-- Task prompt --
Your task is to transcribe the lines from the start of the data below through the line containing "- The analysis", inclusive, exactly as they stand and without the pictures.

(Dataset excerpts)
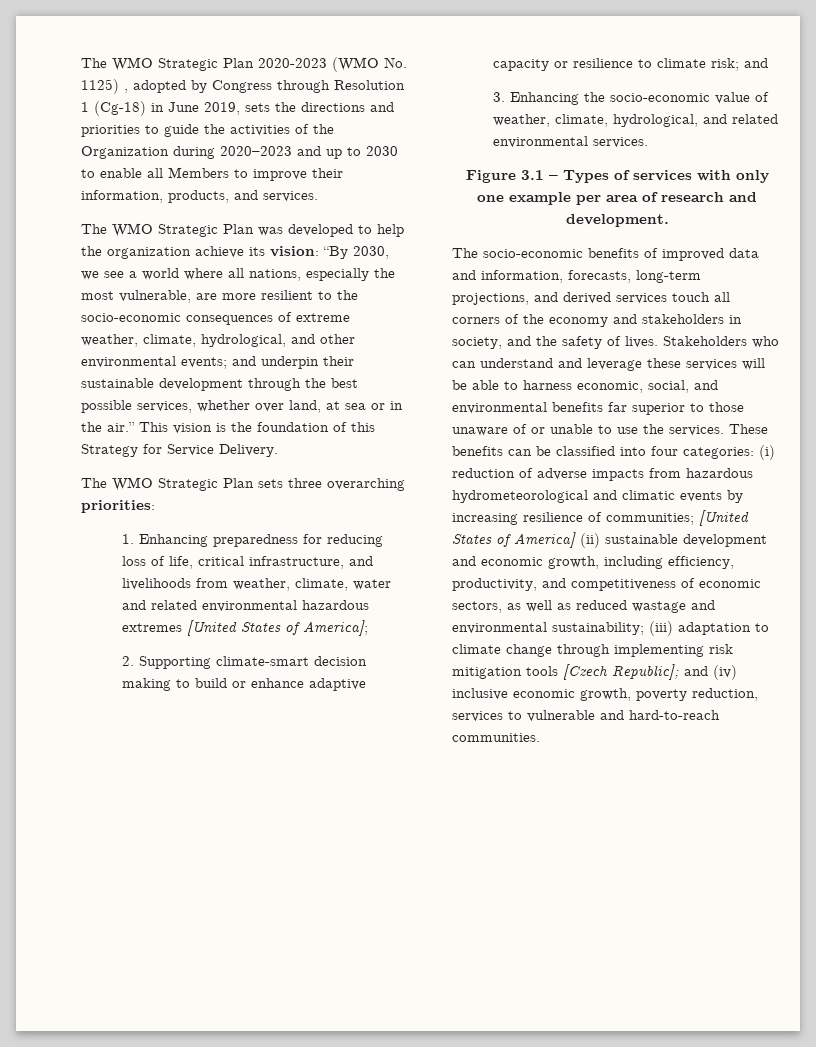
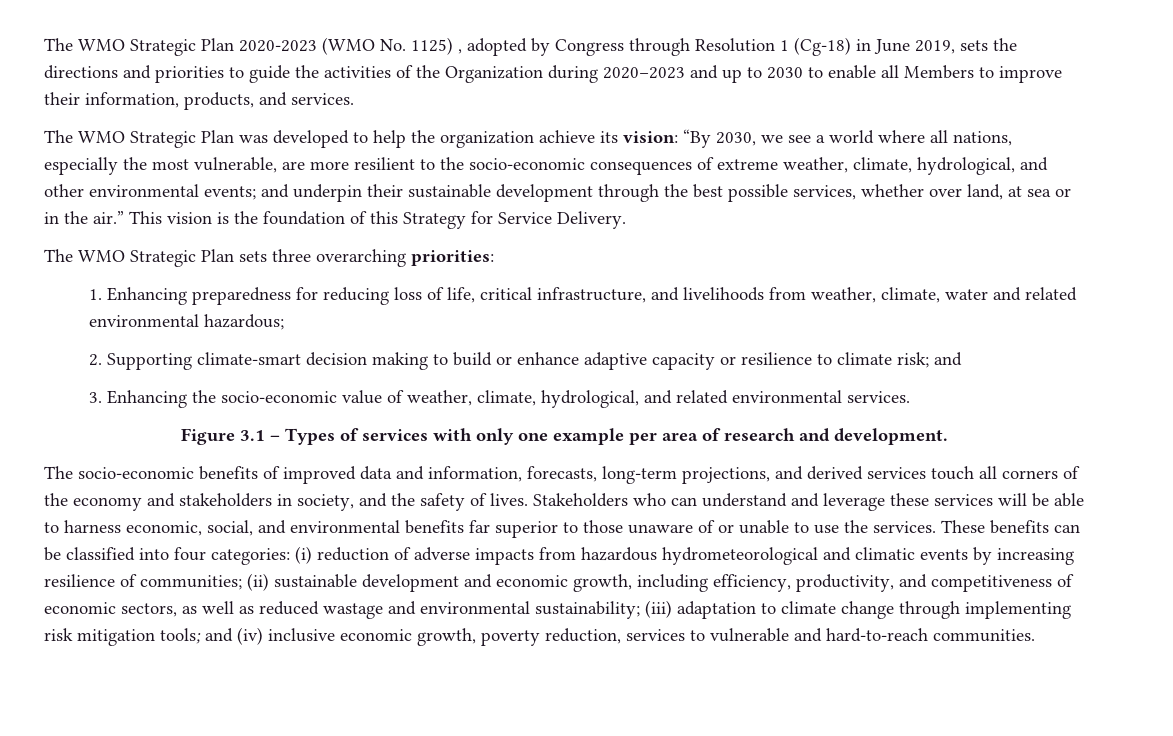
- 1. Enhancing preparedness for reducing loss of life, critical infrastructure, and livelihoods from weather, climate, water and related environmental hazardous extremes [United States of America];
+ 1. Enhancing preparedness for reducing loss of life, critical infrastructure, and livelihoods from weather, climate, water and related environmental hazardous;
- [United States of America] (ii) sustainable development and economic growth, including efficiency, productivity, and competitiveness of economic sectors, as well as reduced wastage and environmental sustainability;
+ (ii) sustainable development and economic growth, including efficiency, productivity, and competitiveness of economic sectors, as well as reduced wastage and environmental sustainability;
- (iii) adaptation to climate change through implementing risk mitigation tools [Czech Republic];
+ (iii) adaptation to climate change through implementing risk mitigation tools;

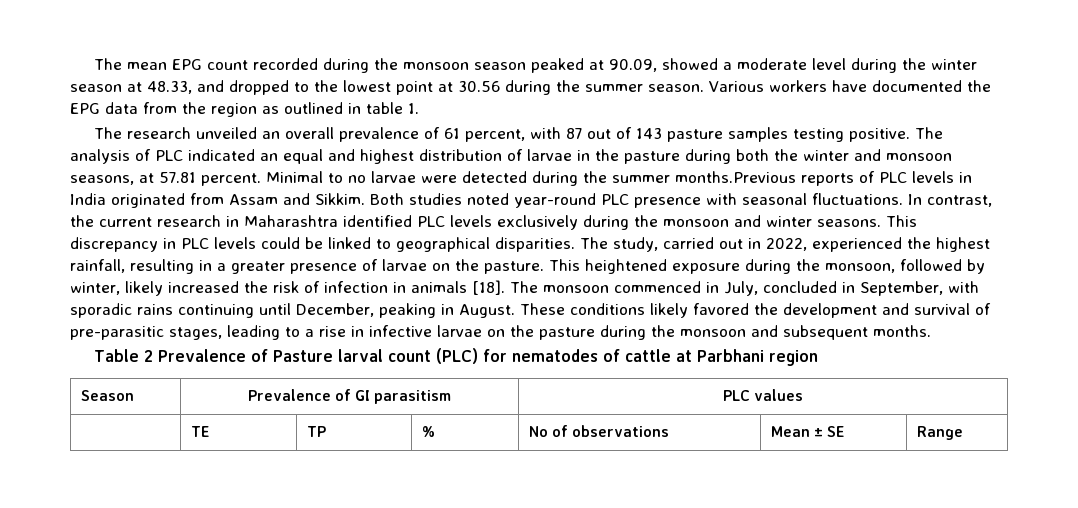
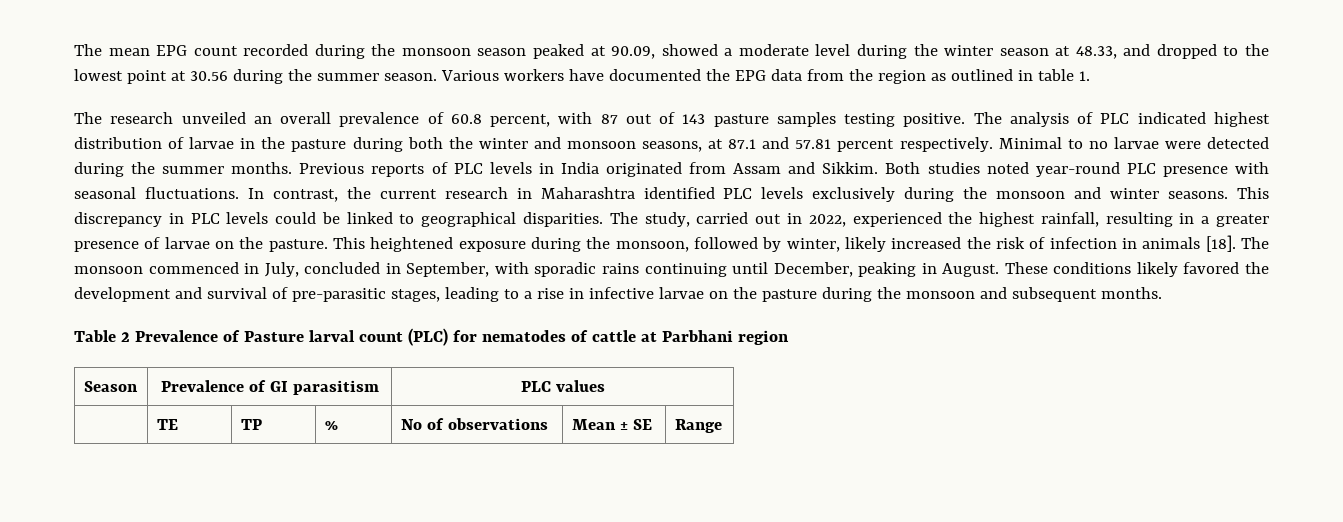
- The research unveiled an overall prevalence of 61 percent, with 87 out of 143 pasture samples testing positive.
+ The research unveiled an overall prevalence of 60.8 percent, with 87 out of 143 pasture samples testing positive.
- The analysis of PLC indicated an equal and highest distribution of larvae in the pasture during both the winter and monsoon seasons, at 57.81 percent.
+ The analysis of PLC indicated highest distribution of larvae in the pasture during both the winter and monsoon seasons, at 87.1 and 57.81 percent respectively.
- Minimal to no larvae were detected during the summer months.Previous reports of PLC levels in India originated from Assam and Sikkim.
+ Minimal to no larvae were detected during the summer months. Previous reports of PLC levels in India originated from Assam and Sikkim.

-- Finished exercise --
- 1. Enhancing preparedness for reducing loss of life, critical infrastructure, and livelihoods from weather, climate, water and related environmental hazardous extremes [United States of America];
+ 1. Enhancing preparedness for reducing loss of life, critical infrastructure, and livelihoods from weather, climate, water and related environmental hazardous;
- [United States of America] (ii) sustainable development and economic growth, including efficiency, productivity, and competitiveness of economic sectors, as well as reduced wastage and environmental sustainability;
+ (ii) sustainable development and economic growth, including efficiency, productivity, and competitiveness of economic sectors, as well as reduced wastage and environmental sustainability;
- (iii) adaptation to climate change through implementing risk mitigation tools [Czech Republic];
+ (iii) adaptation to climate change through implementing risk mitigation tools;

- The research unveiled an overall prevalence of 61 percent, with 87 out of 143 pasture samples testing positive.
+ The research unveiled an overall prevalence of 60.8 percent, with 87 out of 143 pasture samples testing positive.
- The analysis of PLC indicated an equal and highest distribution of larvae in the pasture during both the winter and monsoon seasons, at 57.81 percent.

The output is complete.